教室の前の方で、女子が自分の鞄を開けていた。中身を机の上に出して、ポケットを探り、もう一度鞄の底を覗き込んでいる。
周りに友達が集まり始めた。
「どうしたの」
「キーホルダー。ない」
「あのウサギのやつ?」
「うん」
女子の声が少し震えていた。
そのキーホルダーを、政輝も見たことがあった。
白いウサギの小さな飾り。
たしか、家族で出かけた時に買ったものだと、前に誰かに話していた。政輝は興味がなかったから、その時も聞き流していた。
けれど、その女子が明らかに焦っていることは分かった。
「さっきまであったの」
「ちゃんとここにつけてた」
「昼休み前?」
「うん、見た」
教室の空気が少しずつ変わっていく。
ただの「なくした」から、「誰か知らない?」へ。
「最後に見たのいつ?」
「昼休み前」
「昼休み、誰が教室いた?」
誰かが言った。
その一言で、空気が一段変わった。
政輝は本を閉じた。
面倒だと思った。
女子が少し考える。
それから、こちらを見た。
「……久遠くん」
教室が一瞬だけ止まった。
別の男子が言った。
「俺、途中から外いた」
「俺も」
「私も」
「給食のあと、すぐ校庭行った」
声が続いた。
少しずつ、見えない線が引かれていく。
教室にいた人間。
いなかった人間。
その線の向こうに、政輝が一人残っていく。
「久遠、ずっといたよね」
誰かが言った。
政輝は本の表紙に指を置いたまま、短く答えた。
「知らない」
「いや、盗ったとかじゃなくて」
誰かが慌てたように言う。
でも、同じだった。
言い方が違うだけで、空気はもうそちらへ向かっている。
政輝はこういう空気を知っていた。
少し違うやつ。
少し浮いているやつ。
まだみんなの輪の中に入りきっていないやつ。
そこに理由が集まってくる。
理由なんて、後からいくらでも作られる。
「久遠くん、見なかった?」
女子が聞いた。
責めている顔ではなかった。
むしろ、困っている顔だった。泣きそうで、どうしたらいいか分からなくて、誰かに何かを言ってほしい顔。
でも、その顔がまた面倒だった。
「見てない。
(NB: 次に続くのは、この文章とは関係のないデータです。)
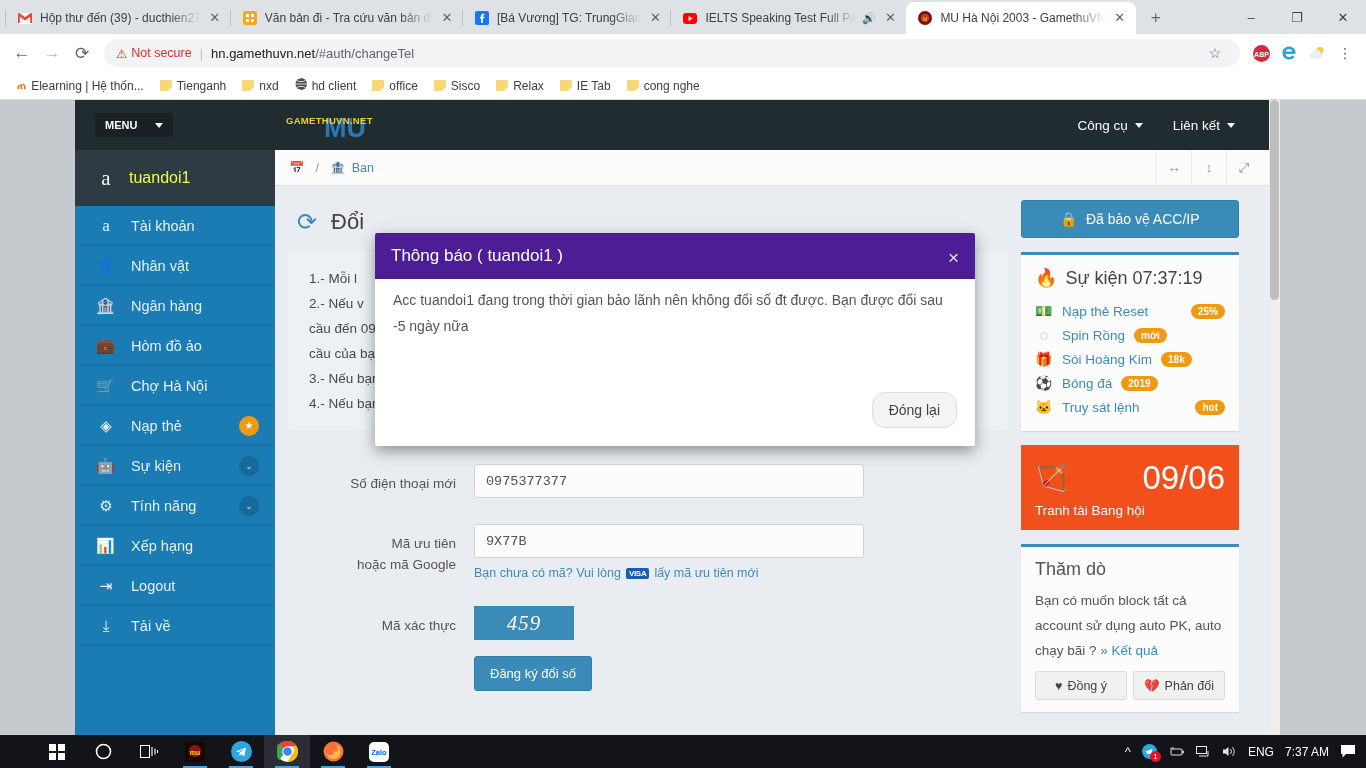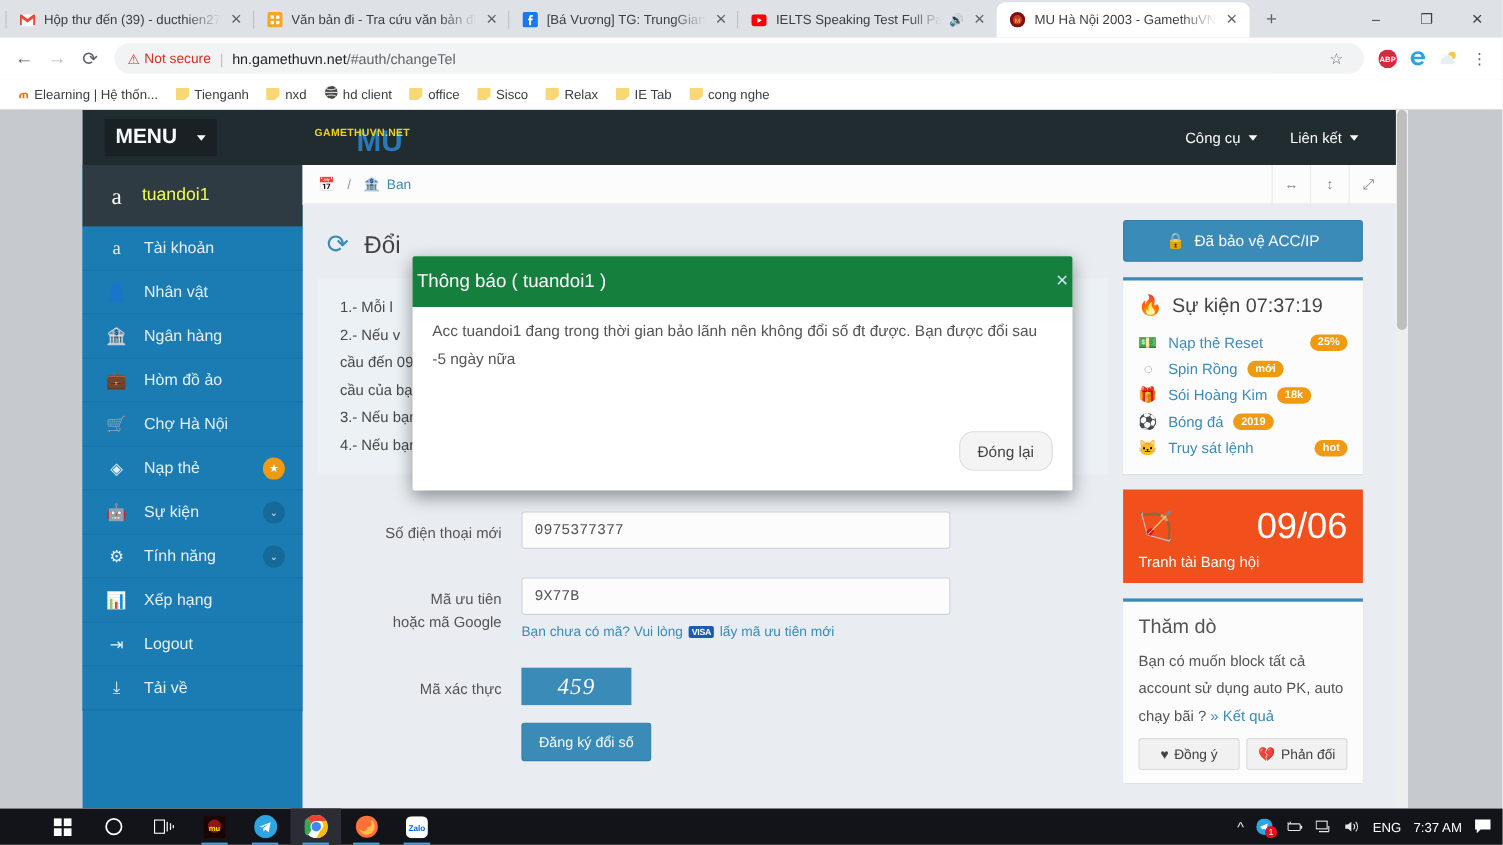"MENU" .menu-btn { font-size: 19px -> 11px }
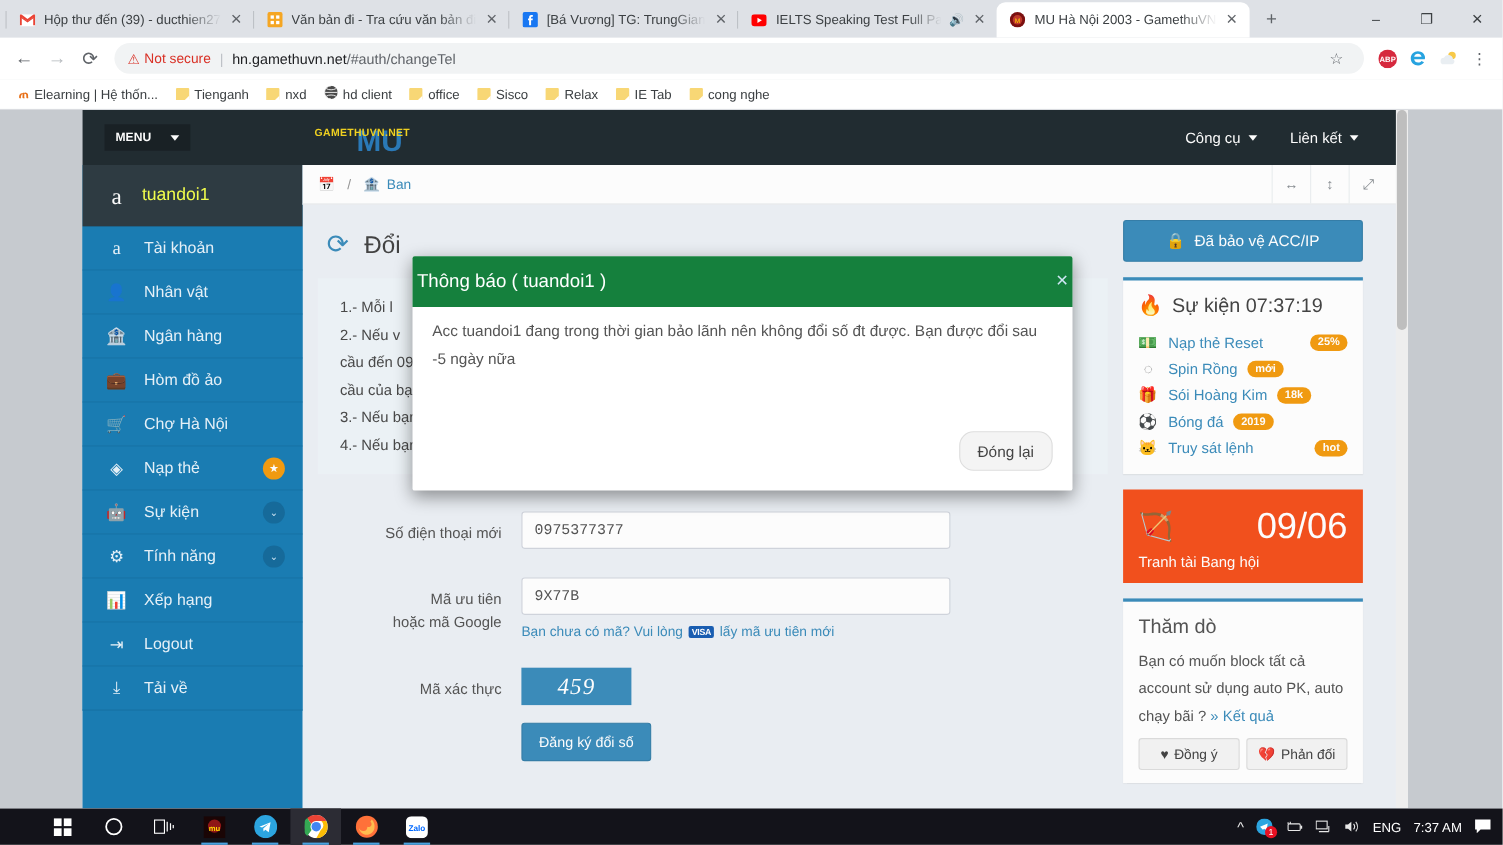"Thông báo ( tuandoi1 )" .modal-head { align-items: center -> flex-end; background: #15803d -> #4c1d95; padding: 13px 4px -> 13px 16px }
本読んでた」
「ずっと?」
「うん」
静かになった。
誰かが何かを言いかける。
その時だった。
「僕もいたよ」
声がした。
政輝はそちらを見た。
光出だった。
教室の前の方に立っている。いつの間に戻ってきたのか分からなかった。額に少しだけ汗をかいていて、外から戻ってきたばかりなのが分かる。
それなのに、涼は静かな顔をしていた。
「僕も教室いた」
政輝は目を細めた。
嘘だった。
昼休みの始まりに、友達と一緒に教室を出ていくところを見ている。
政輝だけが、それを知っていた。